===== The records =====

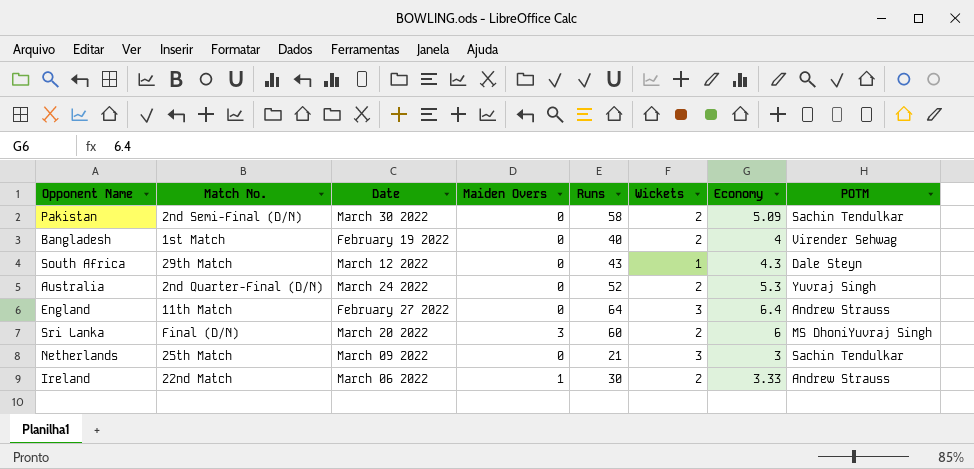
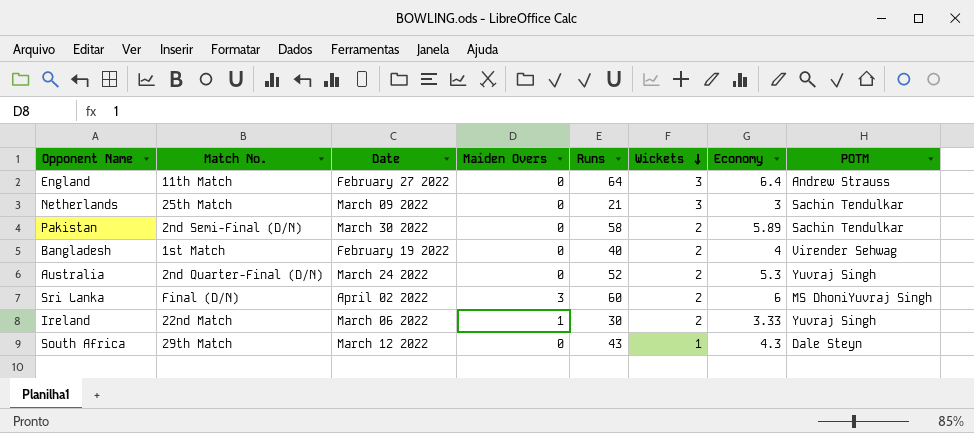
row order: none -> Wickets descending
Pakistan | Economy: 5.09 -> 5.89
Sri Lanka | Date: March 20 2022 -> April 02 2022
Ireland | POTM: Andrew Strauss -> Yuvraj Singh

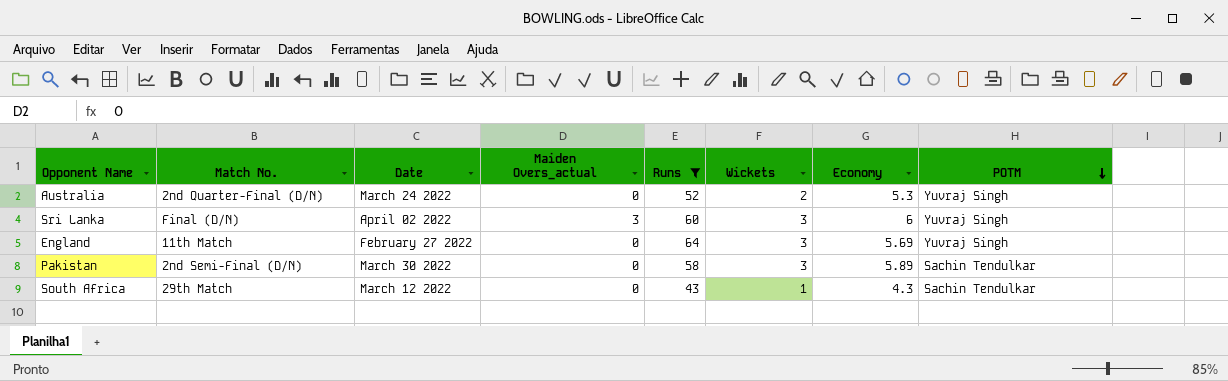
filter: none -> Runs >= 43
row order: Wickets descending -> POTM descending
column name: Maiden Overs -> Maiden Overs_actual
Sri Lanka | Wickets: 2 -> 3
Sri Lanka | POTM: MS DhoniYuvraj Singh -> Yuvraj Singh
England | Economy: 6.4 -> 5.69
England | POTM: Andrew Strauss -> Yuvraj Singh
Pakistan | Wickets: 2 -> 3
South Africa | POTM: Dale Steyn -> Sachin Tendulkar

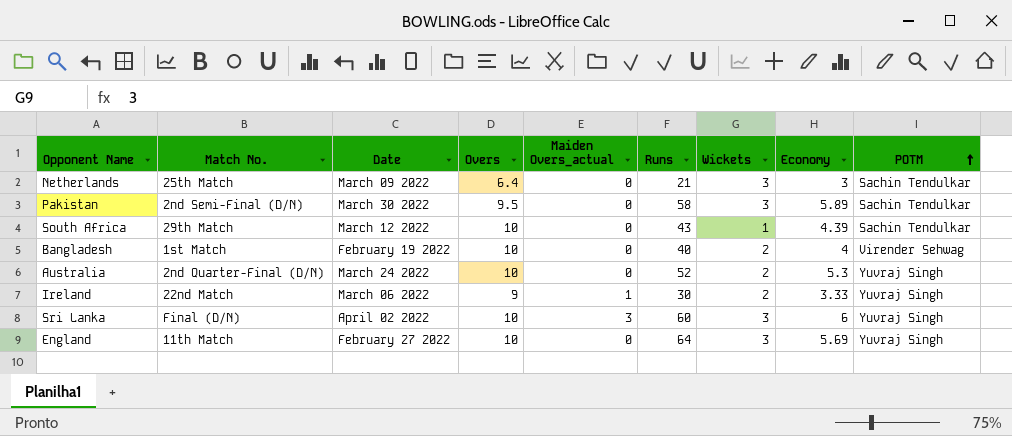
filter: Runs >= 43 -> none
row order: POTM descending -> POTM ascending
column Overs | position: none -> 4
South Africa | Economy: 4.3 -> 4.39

=====
===== The records =====

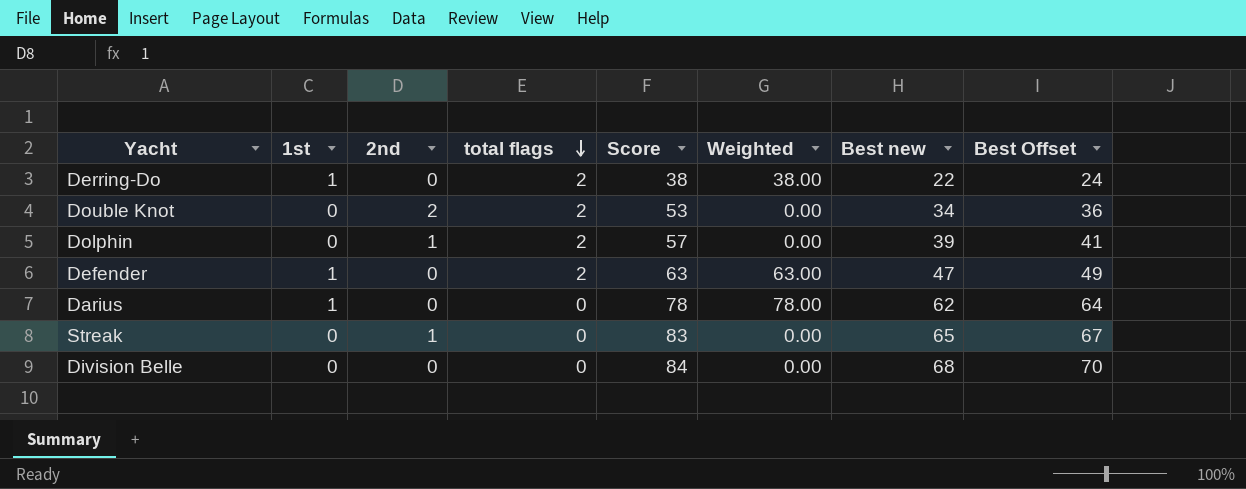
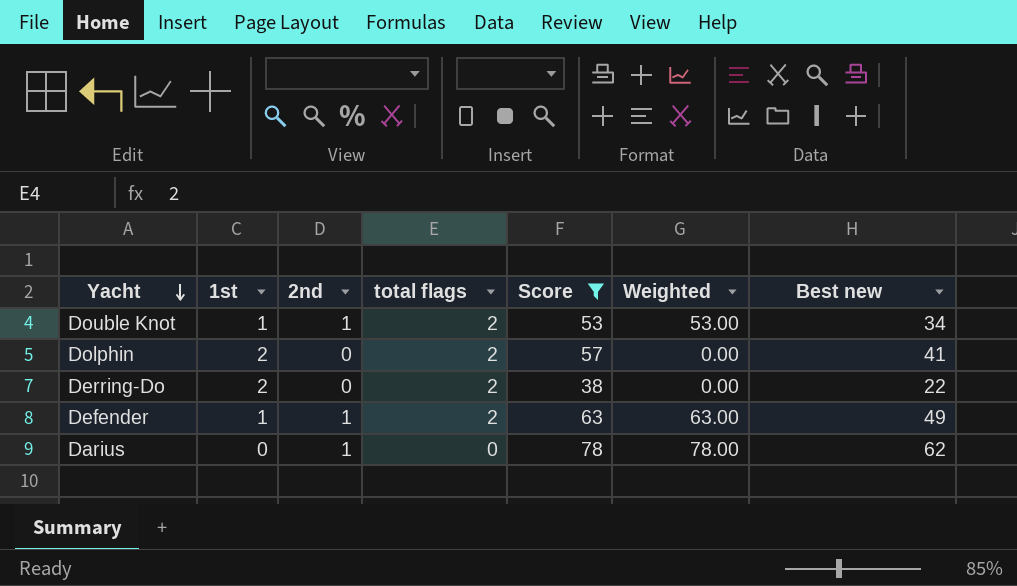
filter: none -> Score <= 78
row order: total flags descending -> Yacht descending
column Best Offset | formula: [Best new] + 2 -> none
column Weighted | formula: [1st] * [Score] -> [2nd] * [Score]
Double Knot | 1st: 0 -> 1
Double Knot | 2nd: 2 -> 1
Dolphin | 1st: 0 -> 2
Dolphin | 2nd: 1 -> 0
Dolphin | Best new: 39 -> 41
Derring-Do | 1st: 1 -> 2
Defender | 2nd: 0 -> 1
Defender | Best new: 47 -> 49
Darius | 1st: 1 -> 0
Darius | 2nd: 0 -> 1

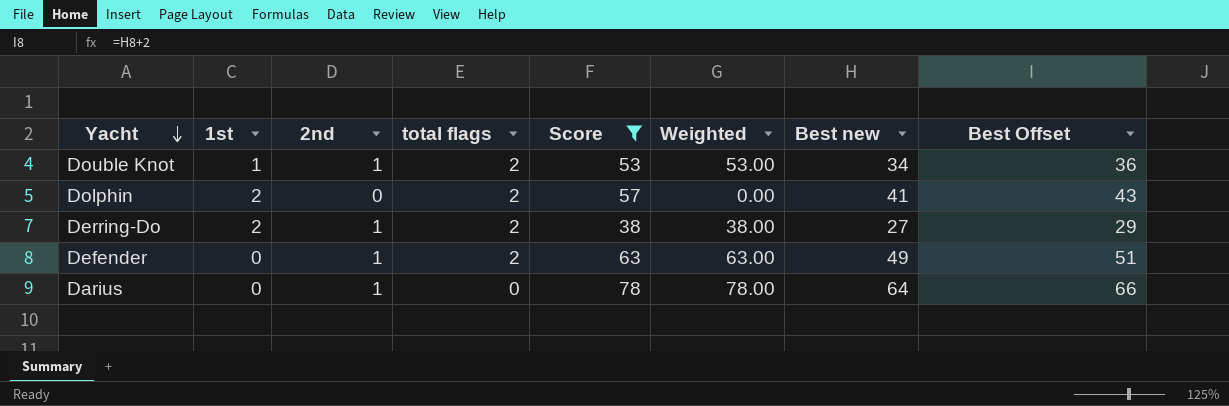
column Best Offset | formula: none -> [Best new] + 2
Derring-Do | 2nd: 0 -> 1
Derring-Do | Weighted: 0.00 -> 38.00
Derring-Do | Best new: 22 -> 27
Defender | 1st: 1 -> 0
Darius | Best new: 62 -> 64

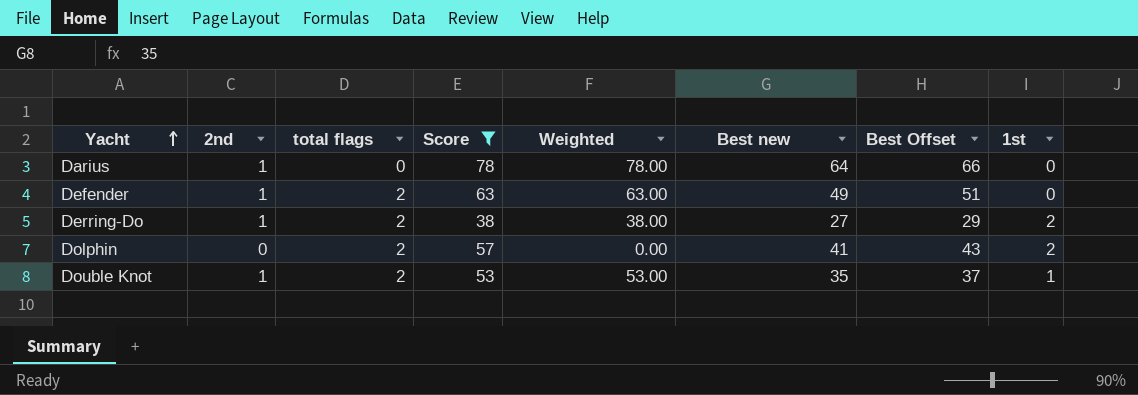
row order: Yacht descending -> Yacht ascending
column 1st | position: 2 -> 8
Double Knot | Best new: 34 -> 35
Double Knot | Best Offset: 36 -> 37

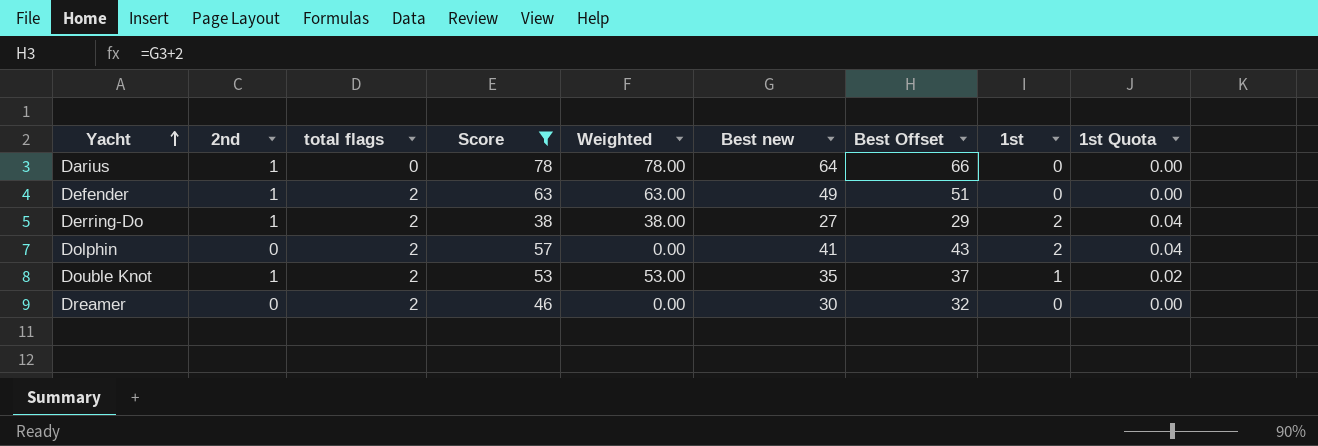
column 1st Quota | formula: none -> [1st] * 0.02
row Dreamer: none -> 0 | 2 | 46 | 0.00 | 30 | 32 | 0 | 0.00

=====
===== The records =====

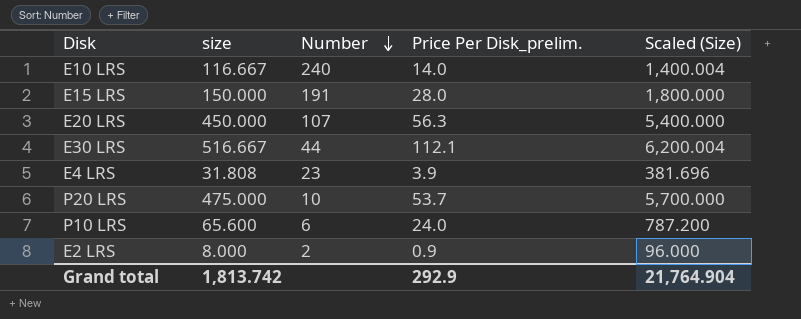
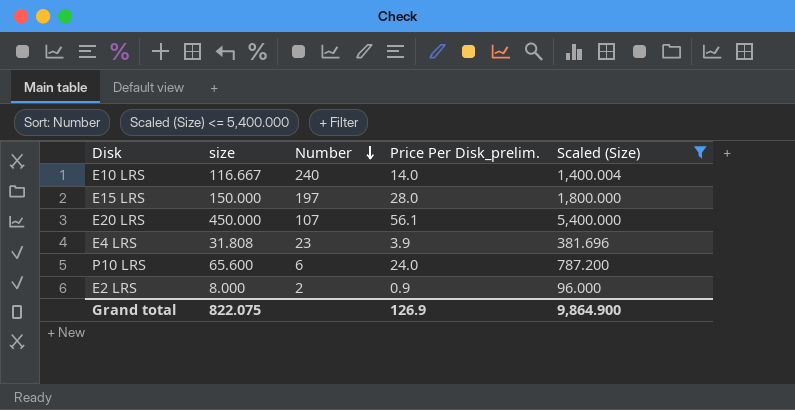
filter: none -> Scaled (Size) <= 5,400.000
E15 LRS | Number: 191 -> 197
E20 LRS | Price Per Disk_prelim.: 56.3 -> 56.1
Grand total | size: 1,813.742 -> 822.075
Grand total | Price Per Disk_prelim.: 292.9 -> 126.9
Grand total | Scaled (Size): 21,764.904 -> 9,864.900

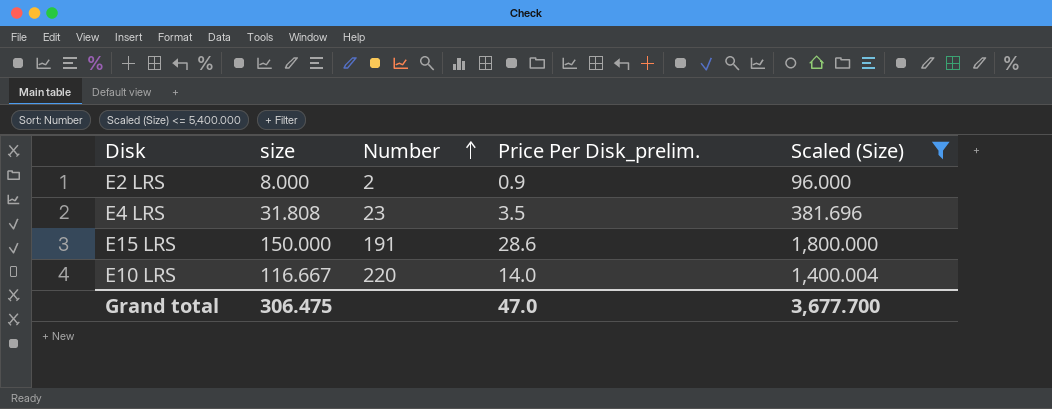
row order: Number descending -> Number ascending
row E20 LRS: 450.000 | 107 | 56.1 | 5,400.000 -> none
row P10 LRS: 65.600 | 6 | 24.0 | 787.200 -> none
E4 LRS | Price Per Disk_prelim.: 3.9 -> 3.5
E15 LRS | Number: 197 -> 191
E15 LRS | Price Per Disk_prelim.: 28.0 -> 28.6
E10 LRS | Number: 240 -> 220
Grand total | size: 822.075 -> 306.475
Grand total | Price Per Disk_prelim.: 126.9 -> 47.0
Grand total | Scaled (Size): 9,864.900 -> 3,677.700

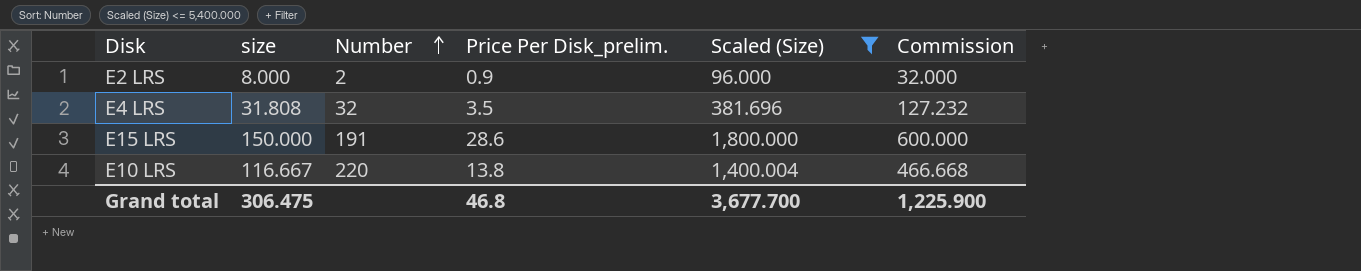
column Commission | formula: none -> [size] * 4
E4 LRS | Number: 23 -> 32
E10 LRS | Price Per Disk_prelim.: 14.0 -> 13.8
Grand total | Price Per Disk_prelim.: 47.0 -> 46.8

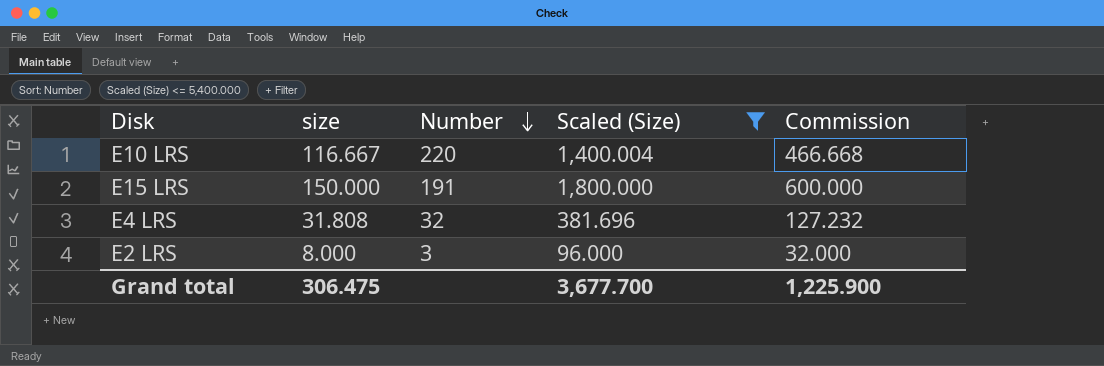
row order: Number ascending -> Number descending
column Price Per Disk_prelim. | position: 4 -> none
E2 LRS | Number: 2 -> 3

=====

--- What you are asked to do ---
Look above for the line with "Defender | 2nd: 0 -> 1" and copy exactly from it through the line with "row Dreamer: none", both included. Omit the pictures.

--- Reply ---
Defender | 2nd: 0 -> 1
Defender | Best new: 47 -> 49
Darius | 1st: 1 -> 0
Darius | 2nd: 0 -> 1

column Best Offset | formula: none -> [Best new] + 2
Derring-Do | 2nd: 0 -> 1
Derring-Do | Weighted: 0.00 -> 38.00
Derring-Do | Best new: 22 -> 27
Defender | 1st: 1 -> 0
Darius | Best new: 62 -> 64

row order: Yacht descending -> Yacht ascending
column 1st | position: 2 -> 8
Double Knot | Best new: 34 -> 35
Double Knot | Best Offset: 36 -> 37

column 1st Quota | formula: none -> [1st] * 0.02
row Dreamer: none -> 0 | 2 | 46 | 0.00 | 30 | 32 | 0 | 0.00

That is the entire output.